We have several alternatives.

1. Don't mention the problem of the unused cout. A common solution but too late for us.
2. Draw the top version of the diagram (without the unused cout's) and delcare that a CLA-PG doesn't produce a carry out. Seems weird that a CLA-PG doesn't fully replace a full adder.
3. Draw the top version of the diagram and admit that a level k CLA-PG doesn't really use four level k-1 CLA-PG's.
4. Draw the bottom version of the diagram.
5. Draw the top version of the diagram, but view it as an abbreviation of the bottom version. This last is the alternative we will choose.

As another abbreviation, we will henceforth say CLA when we mean CLA-PG.
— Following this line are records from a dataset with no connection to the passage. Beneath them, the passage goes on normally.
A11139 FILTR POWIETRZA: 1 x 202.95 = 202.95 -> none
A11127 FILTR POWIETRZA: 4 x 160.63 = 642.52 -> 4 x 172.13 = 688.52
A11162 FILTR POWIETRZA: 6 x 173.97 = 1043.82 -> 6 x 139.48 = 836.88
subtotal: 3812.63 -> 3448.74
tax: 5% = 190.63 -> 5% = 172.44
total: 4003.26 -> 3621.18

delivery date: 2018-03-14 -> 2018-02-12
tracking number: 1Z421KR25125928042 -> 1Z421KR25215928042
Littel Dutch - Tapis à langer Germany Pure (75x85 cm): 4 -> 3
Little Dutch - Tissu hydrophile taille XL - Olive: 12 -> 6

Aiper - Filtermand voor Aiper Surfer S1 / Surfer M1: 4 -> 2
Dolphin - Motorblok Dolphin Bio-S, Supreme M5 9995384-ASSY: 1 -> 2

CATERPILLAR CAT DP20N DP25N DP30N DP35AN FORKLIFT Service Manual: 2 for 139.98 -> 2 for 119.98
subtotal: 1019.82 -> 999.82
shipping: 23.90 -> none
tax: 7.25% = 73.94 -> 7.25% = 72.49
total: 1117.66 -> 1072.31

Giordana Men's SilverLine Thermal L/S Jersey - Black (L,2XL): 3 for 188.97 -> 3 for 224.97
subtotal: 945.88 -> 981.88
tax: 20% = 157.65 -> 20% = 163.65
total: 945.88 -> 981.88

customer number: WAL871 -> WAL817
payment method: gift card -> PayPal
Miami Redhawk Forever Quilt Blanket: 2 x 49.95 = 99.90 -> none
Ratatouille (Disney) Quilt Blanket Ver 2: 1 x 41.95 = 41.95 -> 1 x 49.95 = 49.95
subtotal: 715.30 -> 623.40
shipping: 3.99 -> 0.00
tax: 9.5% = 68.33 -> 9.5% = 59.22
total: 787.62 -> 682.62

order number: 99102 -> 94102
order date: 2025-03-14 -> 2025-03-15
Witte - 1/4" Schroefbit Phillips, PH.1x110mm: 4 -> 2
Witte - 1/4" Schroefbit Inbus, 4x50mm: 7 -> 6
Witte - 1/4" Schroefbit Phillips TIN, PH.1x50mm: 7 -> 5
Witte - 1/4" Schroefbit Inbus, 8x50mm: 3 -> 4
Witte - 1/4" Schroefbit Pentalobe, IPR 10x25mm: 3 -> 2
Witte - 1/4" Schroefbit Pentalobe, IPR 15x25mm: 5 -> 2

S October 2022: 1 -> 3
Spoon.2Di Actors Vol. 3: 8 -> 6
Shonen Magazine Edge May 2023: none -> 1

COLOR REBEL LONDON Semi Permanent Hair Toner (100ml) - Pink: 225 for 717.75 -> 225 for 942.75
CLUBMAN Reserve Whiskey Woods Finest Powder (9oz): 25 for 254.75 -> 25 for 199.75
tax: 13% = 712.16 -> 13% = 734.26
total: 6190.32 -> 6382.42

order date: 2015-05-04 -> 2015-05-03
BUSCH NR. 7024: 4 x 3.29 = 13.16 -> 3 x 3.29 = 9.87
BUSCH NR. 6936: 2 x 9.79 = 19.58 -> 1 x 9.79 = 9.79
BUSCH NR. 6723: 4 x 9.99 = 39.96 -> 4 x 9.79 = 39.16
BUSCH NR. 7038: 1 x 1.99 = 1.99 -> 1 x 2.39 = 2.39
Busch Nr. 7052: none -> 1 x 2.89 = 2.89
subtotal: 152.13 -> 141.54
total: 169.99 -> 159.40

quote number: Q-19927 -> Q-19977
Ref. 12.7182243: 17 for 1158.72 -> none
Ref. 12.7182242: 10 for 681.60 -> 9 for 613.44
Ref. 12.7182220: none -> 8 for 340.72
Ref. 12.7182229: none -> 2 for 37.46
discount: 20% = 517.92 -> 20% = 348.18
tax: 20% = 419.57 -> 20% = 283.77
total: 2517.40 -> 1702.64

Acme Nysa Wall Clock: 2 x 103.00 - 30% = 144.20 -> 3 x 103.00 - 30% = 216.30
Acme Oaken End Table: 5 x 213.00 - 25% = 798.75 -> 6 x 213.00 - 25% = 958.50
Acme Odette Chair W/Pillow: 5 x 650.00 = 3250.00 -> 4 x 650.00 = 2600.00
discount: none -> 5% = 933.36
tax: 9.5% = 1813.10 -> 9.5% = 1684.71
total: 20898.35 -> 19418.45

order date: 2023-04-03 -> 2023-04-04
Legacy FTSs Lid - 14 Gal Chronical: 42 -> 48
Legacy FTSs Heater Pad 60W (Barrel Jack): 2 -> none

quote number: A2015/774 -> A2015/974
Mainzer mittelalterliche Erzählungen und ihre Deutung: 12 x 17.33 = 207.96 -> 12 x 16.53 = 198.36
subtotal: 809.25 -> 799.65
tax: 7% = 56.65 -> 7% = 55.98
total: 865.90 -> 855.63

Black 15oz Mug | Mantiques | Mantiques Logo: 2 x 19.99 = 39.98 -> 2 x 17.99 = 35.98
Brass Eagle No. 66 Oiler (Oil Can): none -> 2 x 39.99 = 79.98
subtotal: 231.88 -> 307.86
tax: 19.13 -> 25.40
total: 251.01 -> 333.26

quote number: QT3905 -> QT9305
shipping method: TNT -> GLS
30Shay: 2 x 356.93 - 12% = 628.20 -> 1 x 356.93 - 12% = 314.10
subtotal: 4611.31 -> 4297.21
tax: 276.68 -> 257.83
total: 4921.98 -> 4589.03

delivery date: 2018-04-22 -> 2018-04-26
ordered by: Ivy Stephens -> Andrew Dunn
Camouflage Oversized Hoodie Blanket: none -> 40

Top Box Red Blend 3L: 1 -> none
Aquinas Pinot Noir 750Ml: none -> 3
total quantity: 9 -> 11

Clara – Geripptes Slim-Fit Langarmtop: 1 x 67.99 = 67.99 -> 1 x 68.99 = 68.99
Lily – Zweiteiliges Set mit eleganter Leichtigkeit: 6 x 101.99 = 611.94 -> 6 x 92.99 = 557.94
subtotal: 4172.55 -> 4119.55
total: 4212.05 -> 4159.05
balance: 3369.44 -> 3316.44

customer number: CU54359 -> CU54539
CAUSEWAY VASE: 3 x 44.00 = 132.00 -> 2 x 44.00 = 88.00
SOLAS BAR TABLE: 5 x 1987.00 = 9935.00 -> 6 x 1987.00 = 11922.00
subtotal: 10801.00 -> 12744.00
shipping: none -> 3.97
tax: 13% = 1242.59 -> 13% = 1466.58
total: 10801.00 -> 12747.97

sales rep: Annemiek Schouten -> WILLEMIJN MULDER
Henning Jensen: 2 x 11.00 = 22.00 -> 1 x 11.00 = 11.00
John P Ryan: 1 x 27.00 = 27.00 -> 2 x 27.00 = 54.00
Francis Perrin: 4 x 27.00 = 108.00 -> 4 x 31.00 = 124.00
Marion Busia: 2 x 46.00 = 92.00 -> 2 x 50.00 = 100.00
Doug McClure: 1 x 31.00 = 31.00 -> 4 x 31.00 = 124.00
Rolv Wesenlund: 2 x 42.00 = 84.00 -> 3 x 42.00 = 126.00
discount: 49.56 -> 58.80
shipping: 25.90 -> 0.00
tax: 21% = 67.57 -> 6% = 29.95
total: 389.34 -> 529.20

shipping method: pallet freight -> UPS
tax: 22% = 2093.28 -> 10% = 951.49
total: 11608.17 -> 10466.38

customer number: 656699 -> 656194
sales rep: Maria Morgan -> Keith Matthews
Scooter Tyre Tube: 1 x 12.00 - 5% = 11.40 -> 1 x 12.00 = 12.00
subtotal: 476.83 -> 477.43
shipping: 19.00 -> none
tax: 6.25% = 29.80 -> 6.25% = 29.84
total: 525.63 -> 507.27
Remark: Hence the 4-bit CLA (meaning CLA-PG) is composed of

1. Four 1-bit CLAs
2. One CLA block
3. Wires
4. Nothing else
16-bit CLA-PG

Now take four of these 4-bit adders and use the identical CL block to get a 16-bit adder.

The picture on the right shows one 4-bit adder (the red box) in detail. The other three 4-bit adders are just given schematically as small empty red boxes. The CL block is also shown and is wired to all four 4-bit adders.

The complete (large) picture is shown here.

Remark: Hence the 16-bit CLA is composed of

1. Four 4-bit CLAs
2. One CLA block
3. Wires
4. Nothing else
64-bit CLA-PG

To construct a 64-bit CLA no new components are needed. That is, the only components needed have already been constructed. Specifically you need.

1. Four magenta boxes, identical to the one just constructed.
2. One additional CL Block, identical to the one just used to make the magenta box.
3. Wires to connect these five boxes.

Remark: Hence the 64-bit CLA (meaning CLA-PG) is composed of

1. Four 16-bit CLAs
2. One CLA block
3. Wires
4. Nothing else

When drawn (with a brown box) the 64-bit CLA-PG has 129 inputs (64+64+1) and 67 outputs (64+1+2).

256-bit CLA-PG
1. Four brown boxes, identical to the one just constructed.
2. One additional CL Block, identical to the one just used to make the brown box.
3. Wires to connect these five boxes.

Remark: Hence the 256-bit CLA (meaning CLA-PG) is composed of

1. Four 64-bit CLAs
2. One CLA block
3. Wires
4. Nothing else
etc

Homework: How many gate delays are required for our 64-bit CLA-PG? How many gate delays are required for a 64-bit ripple carry adder (constructed from 1-bit full adders)?

Summary

CLAs greatly speed up addition; the increase in speed grows with the size of the numbers to be added.

Remark: CLAs implement n-bit addition in O(log(n)) gate delays.